ACTIVITY —
Once you reach the line containing "(522, 541) none" in the data below, restate each line word for word up to and including the one containing "[611,306,634,317] We ->".

Collected data entries —

+--

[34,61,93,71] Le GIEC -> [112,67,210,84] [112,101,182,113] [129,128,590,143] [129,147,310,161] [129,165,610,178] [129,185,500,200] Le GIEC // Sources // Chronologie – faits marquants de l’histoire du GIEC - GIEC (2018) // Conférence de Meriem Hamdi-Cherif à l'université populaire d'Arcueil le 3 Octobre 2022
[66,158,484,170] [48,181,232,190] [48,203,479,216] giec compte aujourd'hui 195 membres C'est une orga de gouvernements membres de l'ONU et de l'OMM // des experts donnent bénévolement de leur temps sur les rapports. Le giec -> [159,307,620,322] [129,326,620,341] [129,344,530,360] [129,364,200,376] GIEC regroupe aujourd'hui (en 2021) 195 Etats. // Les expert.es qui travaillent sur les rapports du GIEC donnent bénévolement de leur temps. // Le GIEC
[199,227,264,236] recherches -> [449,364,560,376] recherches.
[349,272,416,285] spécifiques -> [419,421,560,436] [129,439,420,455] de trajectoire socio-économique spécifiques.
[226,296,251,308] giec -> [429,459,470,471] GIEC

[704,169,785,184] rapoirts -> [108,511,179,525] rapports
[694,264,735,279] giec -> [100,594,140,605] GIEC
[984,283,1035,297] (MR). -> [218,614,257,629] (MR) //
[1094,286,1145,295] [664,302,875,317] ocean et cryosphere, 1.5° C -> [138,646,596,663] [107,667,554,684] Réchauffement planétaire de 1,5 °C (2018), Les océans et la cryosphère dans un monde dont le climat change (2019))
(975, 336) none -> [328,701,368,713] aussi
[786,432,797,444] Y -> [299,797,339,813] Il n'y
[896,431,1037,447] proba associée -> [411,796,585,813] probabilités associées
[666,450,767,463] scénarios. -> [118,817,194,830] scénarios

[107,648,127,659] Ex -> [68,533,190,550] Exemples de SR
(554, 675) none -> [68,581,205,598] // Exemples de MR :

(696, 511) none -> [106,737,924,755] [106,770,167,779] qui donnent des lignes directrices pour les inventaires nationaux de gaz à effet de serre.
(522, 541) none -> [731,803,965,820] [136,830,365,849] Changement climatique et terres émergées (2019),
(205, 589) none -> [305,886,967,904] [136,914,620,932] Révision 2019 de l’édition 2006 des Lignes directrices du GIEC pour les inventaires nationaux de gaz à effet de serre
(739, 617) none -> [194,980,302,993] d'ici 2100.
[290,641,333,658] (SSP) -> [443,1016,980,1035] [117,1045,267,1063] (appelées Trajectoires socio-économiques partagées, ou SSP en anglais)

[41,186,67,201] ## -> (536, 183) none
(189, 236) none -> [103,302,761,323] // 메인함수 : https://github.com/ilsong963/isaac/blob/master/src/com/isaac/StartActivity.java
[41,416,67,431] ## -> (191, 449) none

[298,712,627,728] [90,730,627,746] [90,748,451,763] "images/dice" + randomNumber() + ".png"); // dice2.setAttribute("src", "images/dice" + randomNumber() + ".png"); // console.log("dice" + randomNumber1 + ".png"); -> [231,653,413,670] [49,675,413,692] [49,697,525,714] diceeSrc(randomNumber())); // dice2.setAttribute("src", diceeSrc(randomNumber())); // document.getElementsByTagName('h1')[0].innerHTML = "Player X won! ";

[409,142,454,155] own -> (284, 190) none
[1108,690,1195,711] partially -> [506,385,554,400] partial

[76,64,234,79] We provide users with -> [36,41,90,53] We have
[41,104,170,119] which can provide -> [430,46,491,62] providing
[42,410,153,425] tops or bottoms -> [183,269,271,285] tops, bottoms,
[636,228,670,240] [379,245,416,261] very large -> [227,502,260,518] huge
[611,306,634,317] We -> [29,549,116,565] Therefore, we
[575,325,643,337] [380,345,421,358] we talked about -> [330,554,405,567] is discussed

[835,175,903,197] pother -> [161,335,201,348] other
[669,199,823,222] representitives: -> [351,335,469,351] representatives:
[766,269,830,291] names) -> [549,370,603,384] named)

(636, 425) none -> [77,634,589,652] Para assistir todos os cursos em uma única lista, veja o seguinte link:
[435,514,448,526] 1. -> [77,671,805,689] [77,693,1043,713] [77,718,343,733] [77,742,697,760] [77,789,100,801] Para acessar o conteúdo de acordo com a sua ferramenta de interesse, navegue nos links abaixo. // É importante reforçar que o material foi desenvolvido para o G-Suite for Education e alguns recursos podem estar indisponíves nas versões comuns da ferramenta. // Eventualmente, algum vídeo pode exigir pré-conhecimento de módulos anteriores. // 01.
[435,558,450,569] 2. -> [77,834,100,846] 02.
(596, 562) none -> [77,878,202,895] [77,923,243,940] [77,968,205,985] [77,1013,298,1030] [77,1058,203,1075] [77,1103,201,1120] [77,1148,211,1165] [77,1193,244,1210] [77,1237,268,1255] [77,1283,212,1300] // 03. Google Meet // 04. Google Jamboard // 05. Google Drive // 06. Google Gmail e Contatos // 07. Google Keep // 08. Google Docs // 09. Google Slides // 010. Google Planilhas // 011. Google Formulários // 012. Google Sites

+--

ANSWER TO THIS TASK —
(522, 541) none -> [731,803,965,820] [136,830,365,849] Changement climatique et terres émergées (2019),
(205, 589) none -> [305,886,967,904] [136,914,620,932] Révision 2019 de l’édition 2006 des Lignes directrices du GIEC pour les inventaires nationaux de gaz à effet de serre
(739, 617) none -> [194,980,302,993] d'ici 2100.
[290,641,333,658] (SSP) -> [443,1016,980,1035] [117,1045,267,1063] (appelées Trajectoires socio-économiques partagées, ou SSP en anglais)

[41,186,67,201] ## -> (536, 183) none
(189, 236) none -> [103,302,761,323] // 메인함수 : https://github.com/ilsong963/isaac/blob/master/src/com/isaac/StartActivity.java
[41,416,67,431] ## -> (191, 449) none

[298,712,627,728] [90,730,627,746] [90,748,451,763] "images/dice" + randomNumber() + ".png"); // dice2.setAttribute("src", "images/dice" + randomNumber() + ".png"); // console.log("dice" + randomNumber1 + ".png"); -> [231,653,413,670] [49,675,413,692] [49,697,525,714] diceeSrc(randomNumber())); // dice2.setAttribute("src", diceeSrc(randomNumber())); // document.getElementsByTagName('h1')[0].innerHTML = "Player X won! ";

[409,142,454,155] own -> (284, 190) none
[1108,690,1195,711] partially -> [506,385,554,400] partial

[76,64,234,79] We provide users with -> [36,41,90,53] We have
[41,104,170,119] which can provide -> [430,46,491,62] providing
[42,410,153,425] tops or bottoms -> [183,269,271,285] tops, bottoms,
[636,228,670,240] [379,245,416,261] very large -> [227,502,260,518] huge
[611,306,634,317] We -> [29,549,116,565] Therefore, we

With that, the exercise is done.